Post Cuts

Du 3 avril 2014 au 24 mai 2014
Vernissage le jeudi 3 avril 2014
Depuis la fin des années 90, Roland Stratmann développe un travail artistique de performance, d’installation et de dessin. Souvent participative et ludique, son œuvre engage une dynamique d’échange dont elle invente les formes de réception. Le dessin, comme lieu de formation du regard et d’émergence de la forme, y tient une place centrale.

Dans le cadre de son exposition à la galerie laurent mueller, la formation des images passe par leur destruction préalable, un acte de coupure qui mène à de nouvelles constellations de sens.

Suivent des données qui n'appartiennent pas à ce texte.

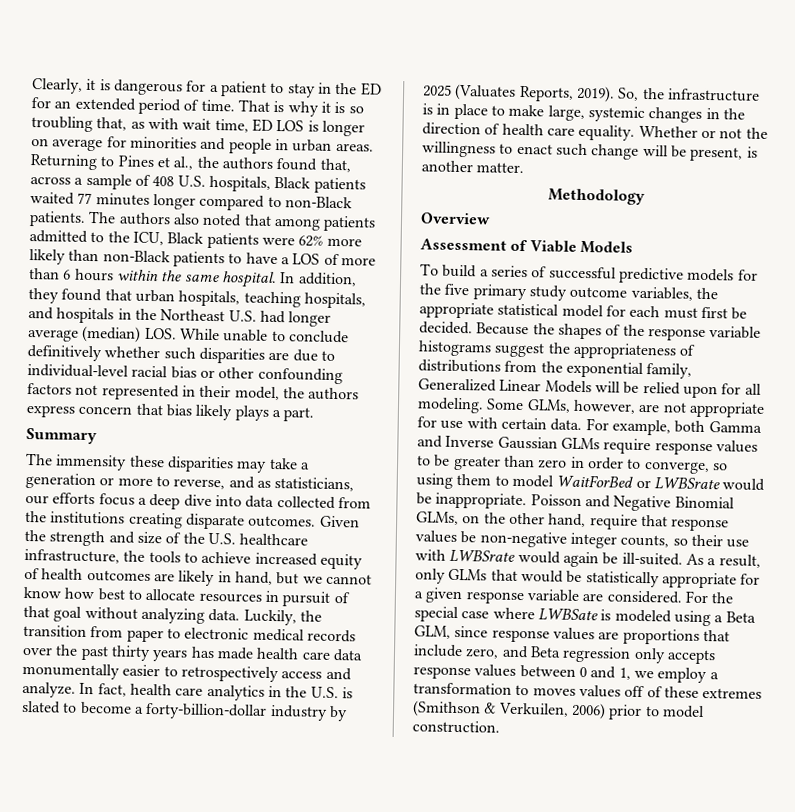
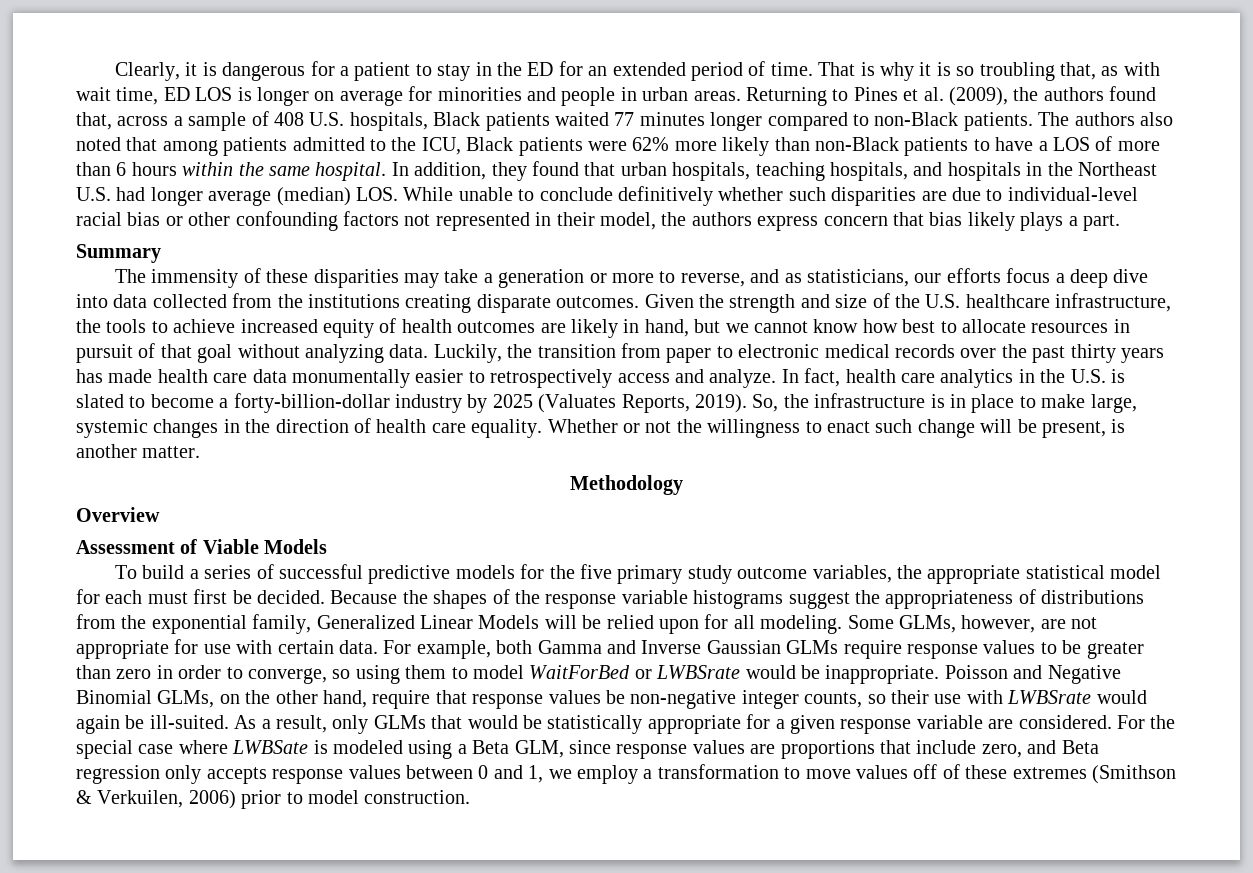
- Returning to Pines et al., the authors found that, across a sample of 408 U.S. hospitals, Black patients waited 77 minutes longer compared to non-Black patients.
+ Returning to Pines et al. (2009), the authors found that, across a sample of 408 U.S. hospitals, Black patients waited 77 minutes longer compared to non-Black patients.
- The immensity these disparities may take a generation or more to reverse, and as statisticians, our efforts focus a deep dive into data collected from the institutions creating disparate outcomes.
+ The immensity of these disparities may take a generation or more to reverse, and as statisticians, our efforts focus a deep dive into data collected from the institutions creating disparate outcomes.
- For the special case where LWBSate is modeled using a Beta GLM, since response values are proportions that include zero, and Beta regression only accepts response values between 0 and 1, we employ a transformation to moves values off of these extremes (Smithson & Verkuilen, 2006) prior to model construction.
+ For the special case where LWBSate is modeled using a Beta GLM, since response values are proportions that include zero, and Beta regression only accepts response values between 0 and 1, we employ a transformation to move values off of these extremes (Smithson & Verkuilen, 2006) prior to model construction.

Dans sa série la plus récente, Post Cuts, Roland Stratmann a travaillé à partir de cartes postales à l’iconographie souvent pittoresque ou folklorique. Trois cartes assemblées sur leur tranche sont le point de départ d’un jeu de découpe, de recouvrement et d’inversion.

La série de dessins intitulée Spots peut être envisagée comme une réflexion sur le mal et sa banalisation médiatique. Dans un texte célèbre à ce sujet, Devant la douleur des autres, Susan Sontag écrit que voir des images horribles de façon répétée les rend moins réelles. Jacques Rancière ajoute : “Si l’horreur est banalisée, ce n’est pas parce que nous en voyons trop d’images. […] Mais nous voyons trop de corps sans nom, trop de corps incapables de nous renvoyer le regard que nous leur adressons […]”.

Roland Stratmann déjoue cette déréalisation de l’image en dissociant et en stratifiant son contenu. Des dessins réalisés à partir d’images de guerres et d’attentats trouvées sur Internet s’insèrent dans des compositions graphiques morcelées, sous l’apparence première d’éclaboussures rouge sang. Un dualisme se met en place entre le visible et l’irreprésentable, l’image et sa violence réelle soustraite aux regards. Leur composition stéréoscopique induit la recherche d’un point de vue situé à juste distance du sujet, entre les écueils de l’empathie aveuglante et de l’indifférence.

En contrepoint de cette série de dessins, l’installation Apnoia ponctue l’exposition d’un bruit entêtant provoqué par la pulsation de l’air dans des sacs formant des poumons artificiels. Leur caractère à la fois fantomatique et renvoyant au corps dans sa réalité concrète repose sur un dualisme similaire à celui des dessins : une jointure est créée entre l’observation précise d’un désastre et sa re-formation imaginaire. L’ensemble prend la forme d’une enquête, elle sollicite le visiteur à s’interroger sur  quoi penser et quoi faire de ce qu’il voit.



Roland Stratmann est né en 1964 à Borken-Weseke, Allemagne
Titulaire d’une Maîtrise de l’Universität der Künste Berlin et d’une formation de graphiste-imprimeur, il a entre autre exposé au Musée d’Art Contemporain d’Herzliya, Tel Aviv / Israel, au Centro de Artes Visuales/Museo del Barro, Asunction/Paraguay et au Palais de Glace, Buenos Aires/Argentina entre autres. Il est titulaire de nombreux prix et résidences dont le Prix National pour le Développement Urbain Intégré et l’Architecture en 2009. Un catalogue de ses dessins a été publié par le Stadtmuseum Borken et la galerie laurent mueller en 2011. Rancière. Jacques, 2009. Le spectateur émancipé. Paris : La fabrique éditions.